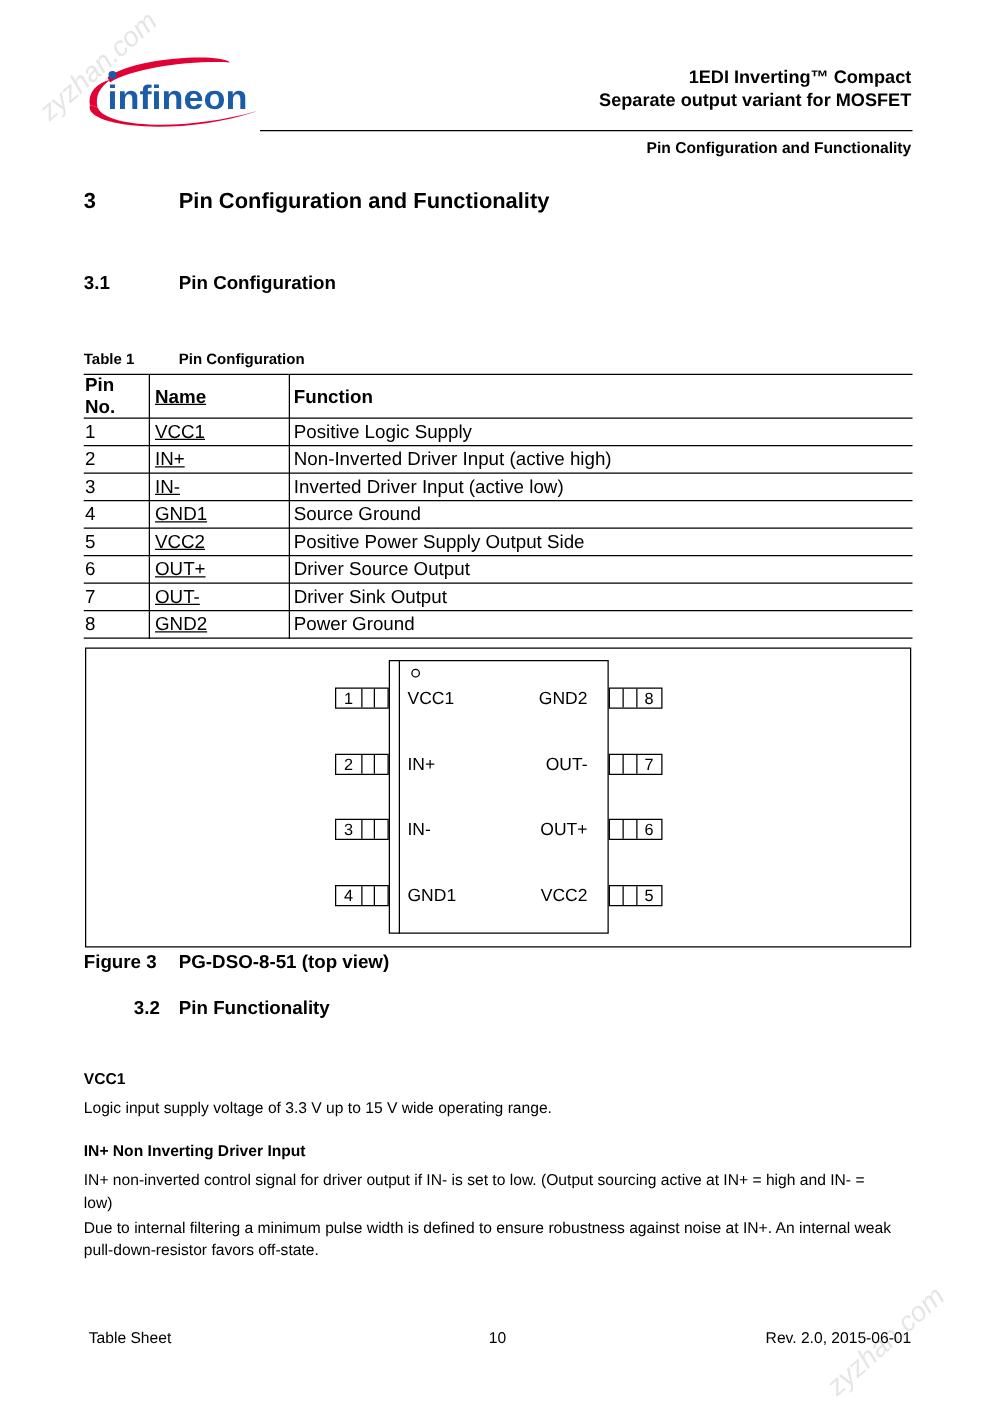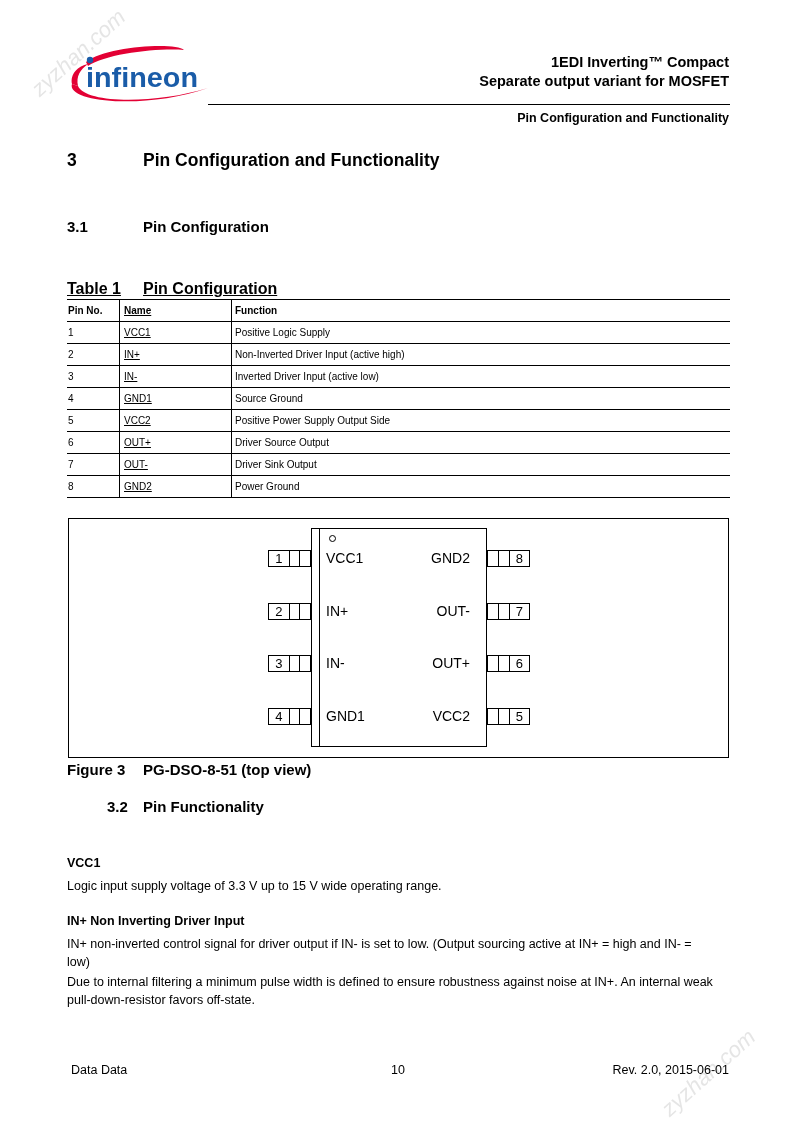--- a/index.html
+++ b/index.html
@@ -13,22 +13,22 @@
   .hdr-rule { left: 208px; top: 104px; width: 522px; height: 0; border-top: 1.3px solid #000; }
   .hdr-sub { right: 64px; top: 111px; font-weight: bold; font-size: 12.5px; }
 
   
   .h1 { top: 150px; font-size: 17.5px; font-weight: bold; }
   .h2 { font-size: 15px; font-weight: bold; }
   .num { left: 67px; }
   .htxt { left: 143px; }
 
   
-  .tbl-caption { top: 280px; font-size: 16px; font-weight: bold; text-decoration: underline; }
-  table.pins { position: absolute; left: 67px; top: 299px; width: 663px; border-collapse: collapse; font-size: 10px; }
+  .tbl-caption { top: 280px; font-size: 12px; font-weight: bold; }
+  table.pins { position: absolute; left: 67px; top: 299px; width: 663px; border-collapse: collapse; font-size: 15px; }
   table.pins th, table.pins td { text-align: left; padding: 0 3px 0 1px; height: 21px; border-bottom: 1.2px solid #000; }
   table.pins th { font-weight: bold; }
   table.pins thead tr { border-top: 1.2px solid #000; }
   table.pins th.c1, table.pins td.c1 { width: 48px; border-right: 1.2px solid #000; }
   table.pins th.c2, table.pins td.c2 { width: 104px; border-right: 1.2px solid #000; padding-left: 4px; text-decoration: underline; }
   table.pins th.c3, table.pins td.c3 { padding-left: 3px; }
 
   
   .fig-frame { left: 68px; top: 518px; width: 661px; height: 240px; border: 1.3px solid #000; box-sizing: border-box; }
   .ic-body { left: 311px; top: 528px; width: 176px; height: 219px; border: 1.3px solid #000; box-sizing: border-box; }
@@ -201,15 +201,15 @@
 <div class="abs h2 num" style="top:798px;margin-left:40px;">3.2</div>
 <div class="abs h2 htxt" style="top:798px;">Pin Functionality</div>
 
 <div class="abs sub-h" style="top:856px;">VCC1</div>
 <div class="abs para" style="top:877px;">Logic input supply voltage of 3.3 V up to 15 V wide operating range.</div>
 
 <div class="abs sub-h" style="top:914px;">IN+ Non Inverting Driver Input</div>
 <div class="abs para" style="top:935px;width:640px;">IN+ non-inverted control signal for driver output if IN- is set to low. (Output sourcing active at IN+ = high and IN- = low)</div>
 <div class="abs para" style="top:973px;">Due to internal filtering a minimum pulse width is defined to ensure robustness against noise at IN+. An internal weak pull-down-resistor favors off-state.</div>
 
-<div class="abs foot" style="left:71px;">Data Data</div>
+<div class="abs foot" style="left:71px;">Table Sheet</div>
 <div class="abs foot" style="left:391px;">10</div>
 <div class="abs foot" style="right:64px;">Rev. 2.0, 2015-06-01</div>
 
 </body></html>

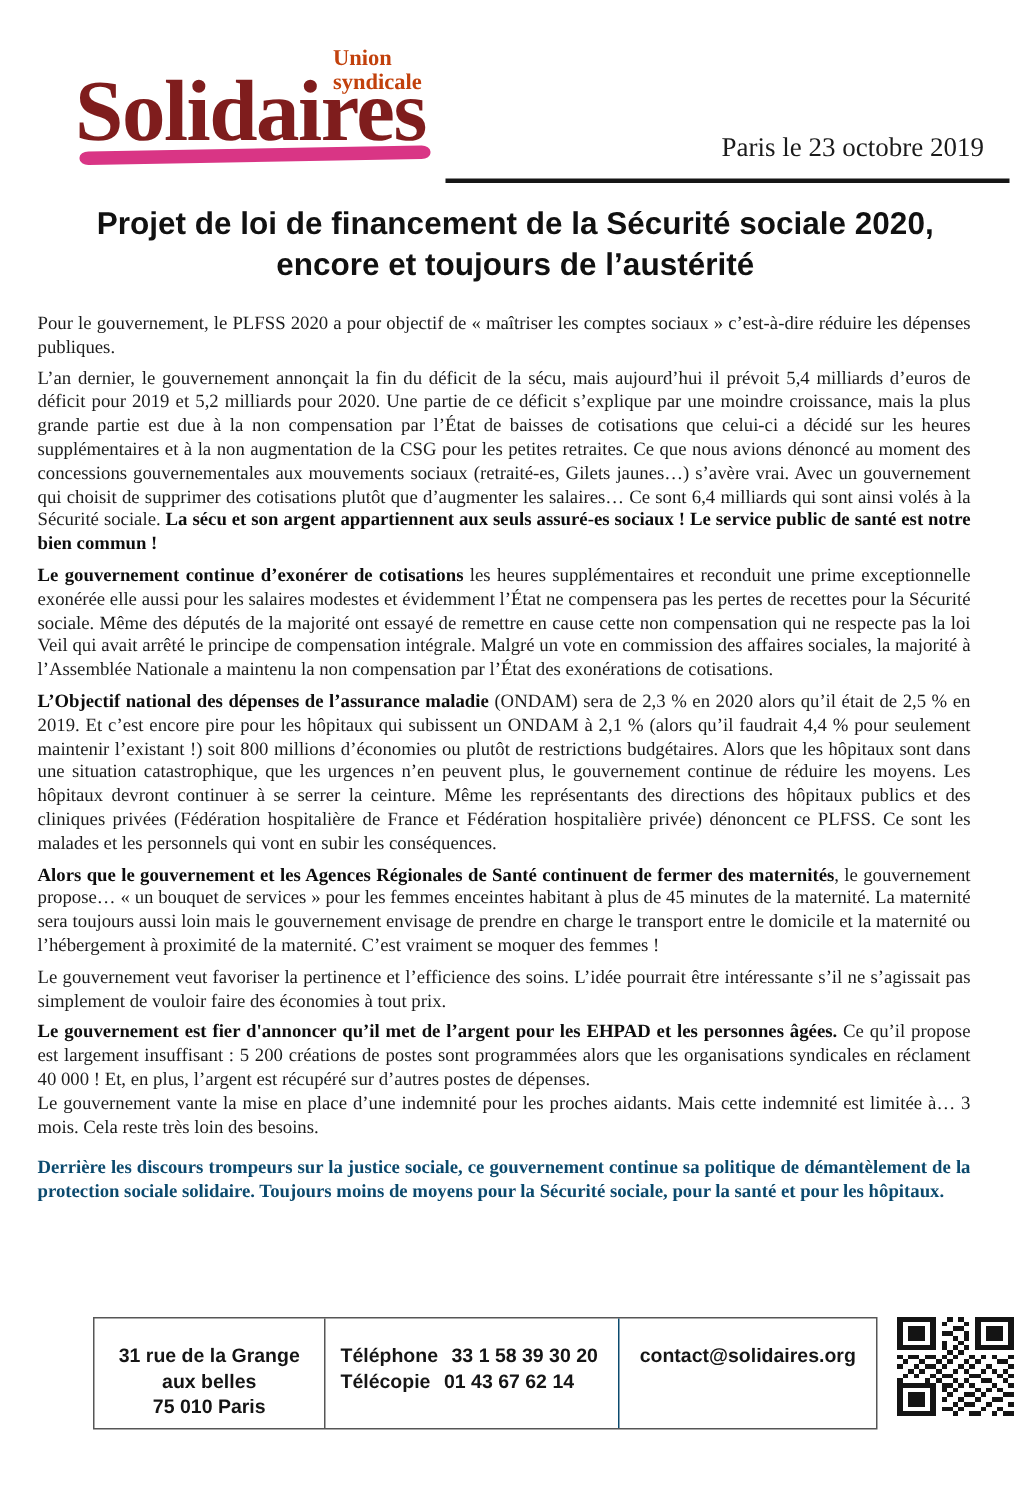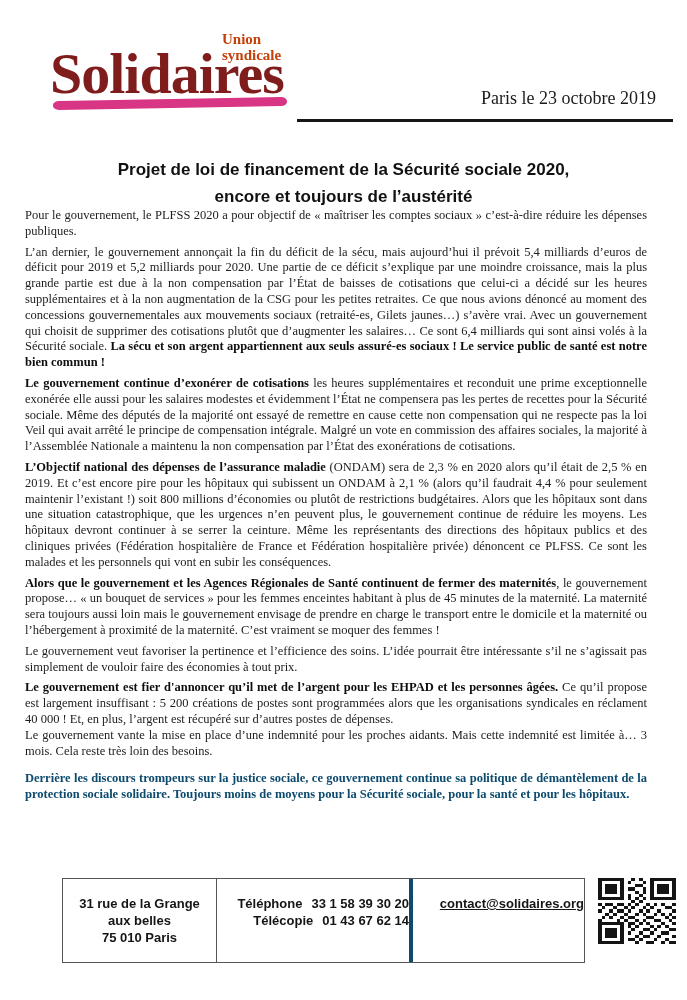--- a/index.html
+++ b/index.html
@@ -61,28 +61,28 @@
     top: 119px;
     left: 297px;
     width: 376px;
     height: 3px;
     background: #161616;
   }
 
   
   .title {
     position: absolute;
-    top: 156px;
+    top: 136px;
     left: 0;
     right: 0;
     margin: 0;
     text-align: center;
     font-family: "Liberation Sans", sans-serif;
     font-weight: bold;
-    font-size: 17px;
+    font-size: 21px;
     line-height: 27px;
     color: #111111;
   }
   .title .tline { display: block; }
 
   
   .content {
     position: absolute;
     top: 208px;
     left: 25px;
@@ -95,42 +95,41 @@
   .content p { margin: 0 15px 5px 0; }
   .content b { color: #0e0e0e; }
   .content p.final { margin-top: 12px; font-weight: bold; color: #0c4a6e; }
 
   
   .footer-table {
     position: absolute;
     top: 878px;
     left: 62px;
     width: 523px;
-    height: 85px;
+    height: 75px;
     border: 1px solid #565656;
     display: flex;
     font-family: "Liberation Sans", sans-serif;
     font-weight: bold;
     font-size: 13px;
     line-height: 17px;
     color: #151515;
   }
   .cell { padding-top: 16px; }
   .cell-address {
     width: 154px;
     text-align: center;
     border-right: 1px solid #565656;
   }
   .cell-phone {
     width: 196px;
-    border-right: 4px solid #0c4a6e;
+    border-right: 1px solid #0c4a6e;
     padding-left: 10px;
-    text-align: right;
-  }
-  .cell-contact { flex: 1; text-align: right; text-decoration: underline; }
+  }
+  .cell-contact { flex: 1; text-align: center; }
   .phone-label { display: inline-block; margin-right: 9px; }
 
   .qr {
     position: absolute;
     top: 878px;
     left: 598px;
     width: 78px;
     height: 66px;
   }
 </style>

— Problem to solve —
Pull each line holding "size" out of the listing.

— Solution to this problem —
   .hdr-sub { right: 64px; top: 111px; font-weight: bold; font-size: 12.5px; }
   .h1 { top: 150px; font-size: 17.5px; font-weight: bold; }
   .h2 { font-size: 15px; font-weight: bold; }
-  .tbl-caption { top: 280px; font-size: 16px; font-weight: bold; text-decoration: underline; }
-  table.pins { position: absolute; left: 67px; top: 299px; width: 663px; border-collapse: collapse; font-size: 10px; }
+  .tbl-caption { top: 280px; font-size: 12px; font-weight: bold; }
+  table.pins { position: absolute; left: 67px; top: 299px; width: 663px; border-collapse: collapse; font-size: 15px; }
-    font-size: 17px;
+    font-size: 21px;
     font-size: 13px;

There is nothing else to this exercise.